===== Information

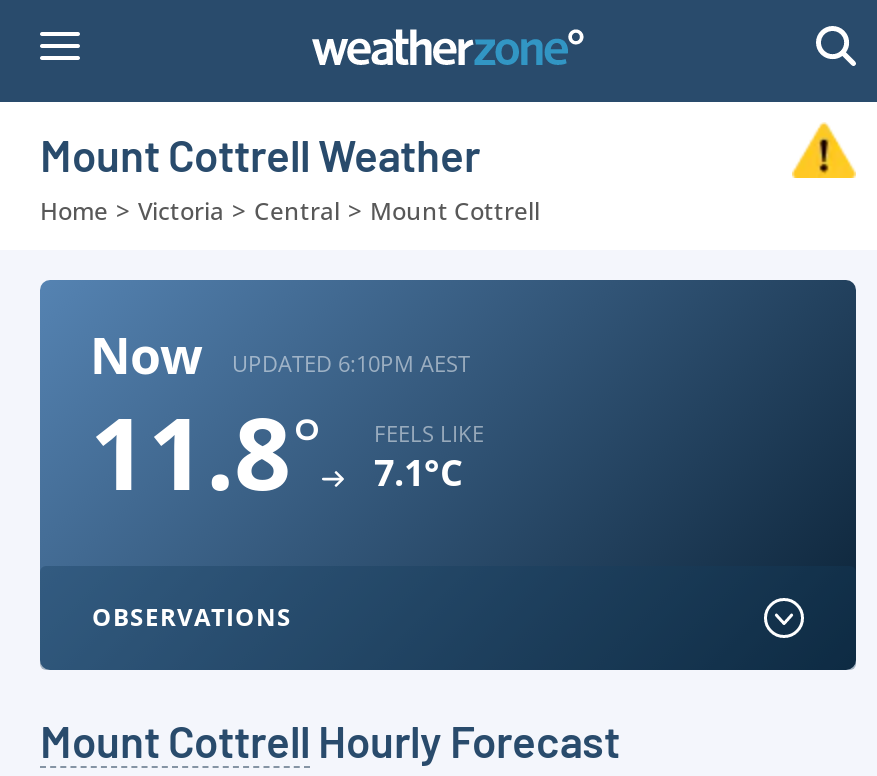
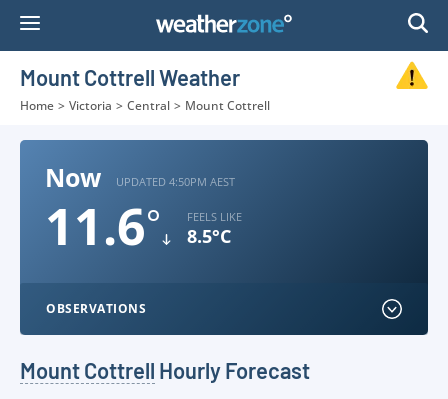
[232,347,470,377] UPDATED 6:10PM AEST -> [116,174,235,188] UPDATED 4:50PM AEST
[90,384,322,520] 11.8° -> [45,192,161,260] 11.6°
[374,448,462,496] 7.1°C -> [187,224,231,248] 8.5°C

==========
===== Information

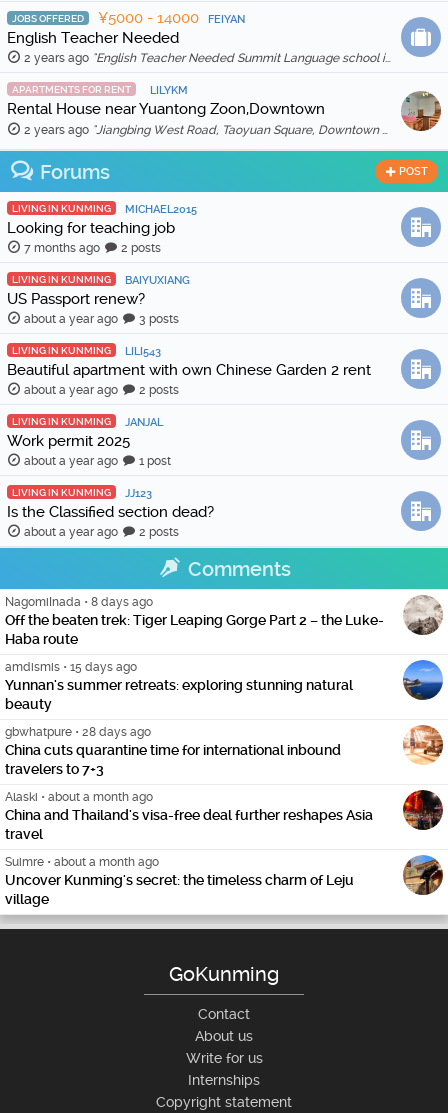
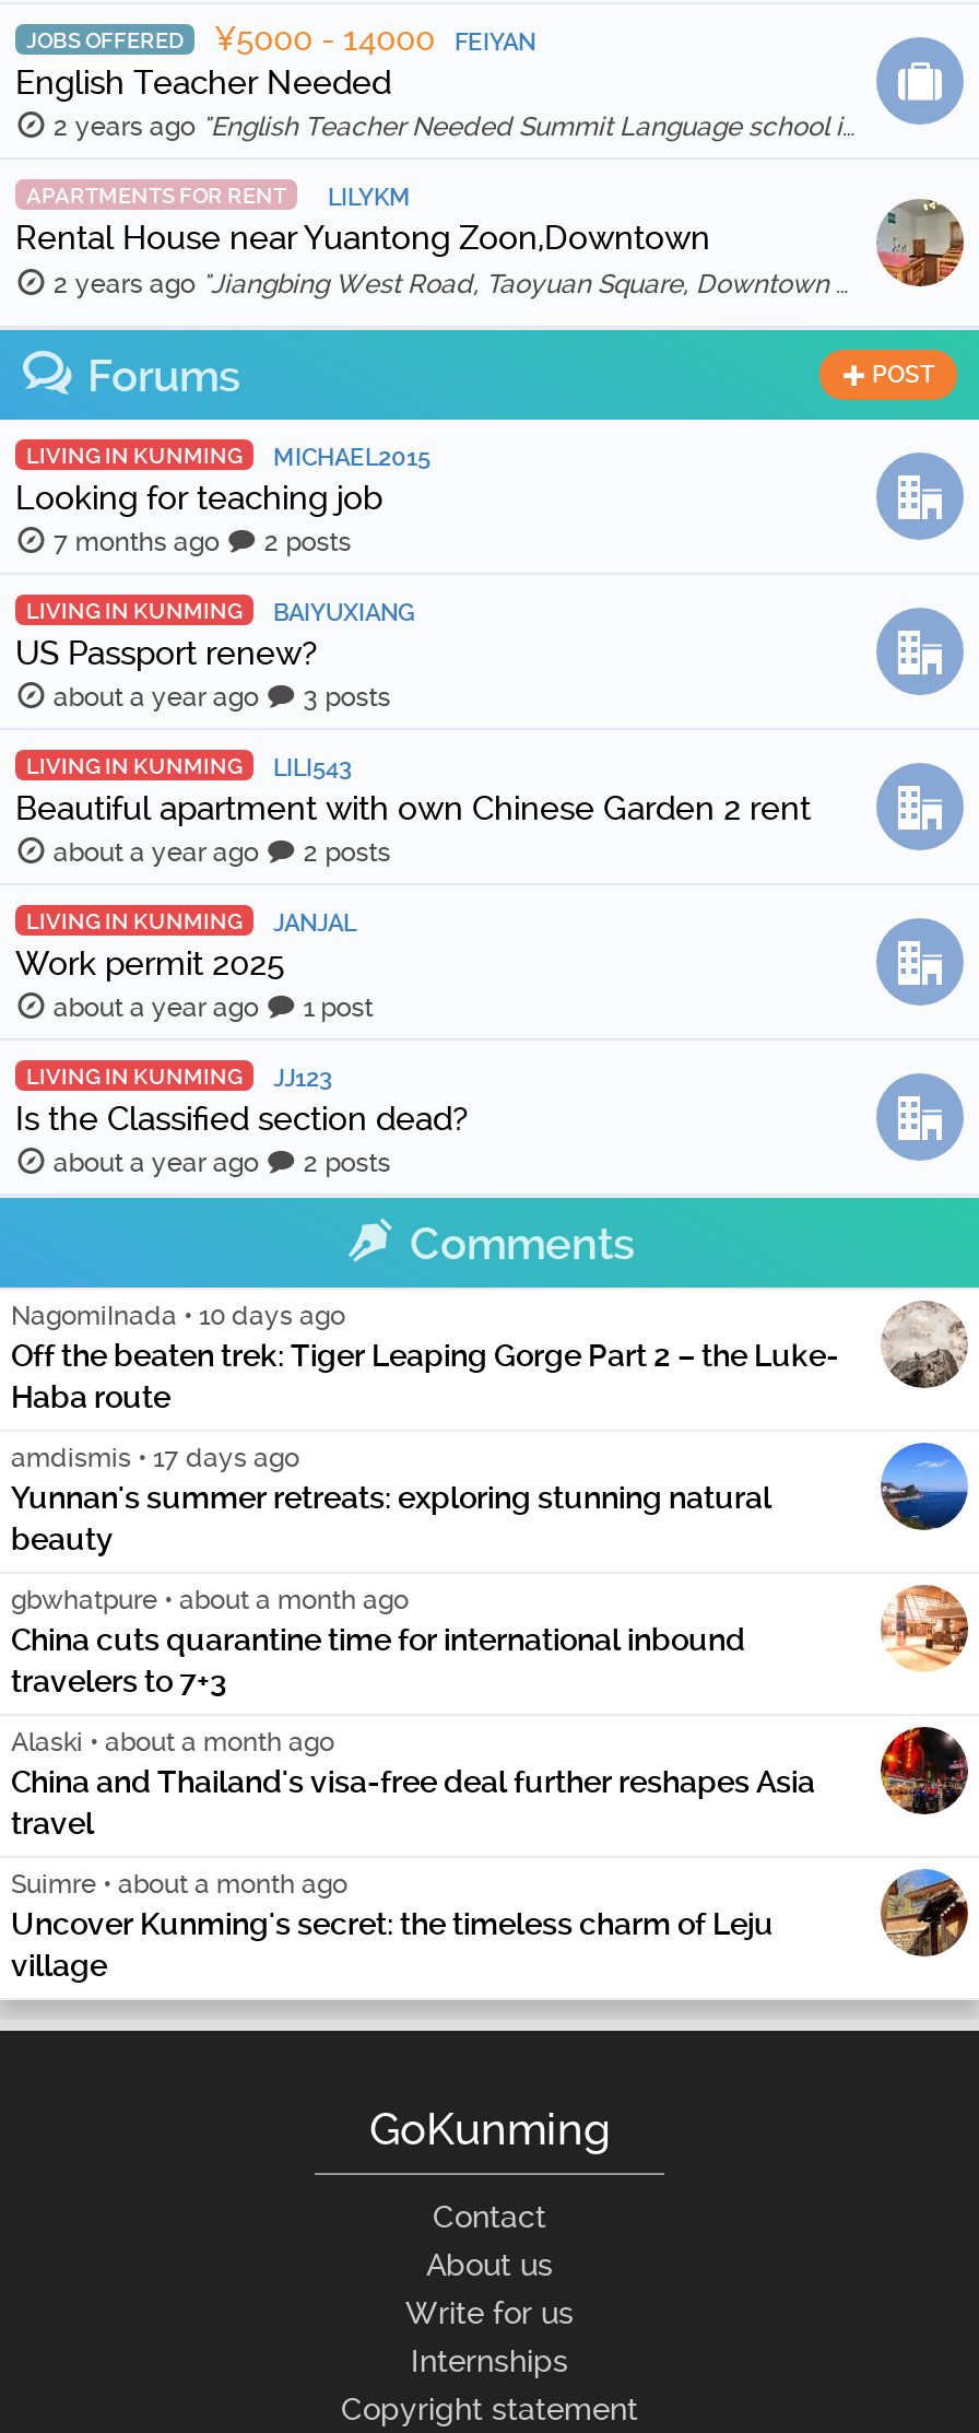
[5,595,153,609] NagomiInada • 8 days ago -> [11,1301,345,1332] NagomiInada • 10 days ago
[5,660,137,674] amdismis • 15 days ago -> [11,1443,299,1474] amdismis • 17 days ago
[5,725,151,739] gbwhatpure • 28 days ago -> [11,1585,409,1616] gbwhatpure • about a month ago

==========
===== Information

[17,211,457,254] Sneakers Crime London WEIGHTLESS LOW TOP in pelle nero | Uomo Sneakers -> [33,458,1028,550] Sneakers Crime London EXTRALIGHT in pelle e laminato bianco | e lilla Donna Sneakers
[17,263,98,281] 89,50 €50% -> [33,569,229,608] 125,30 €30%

==========

** To do **
Supply the count of lines in the entries that include "days", and no other text.

** Answer to the exercise **
3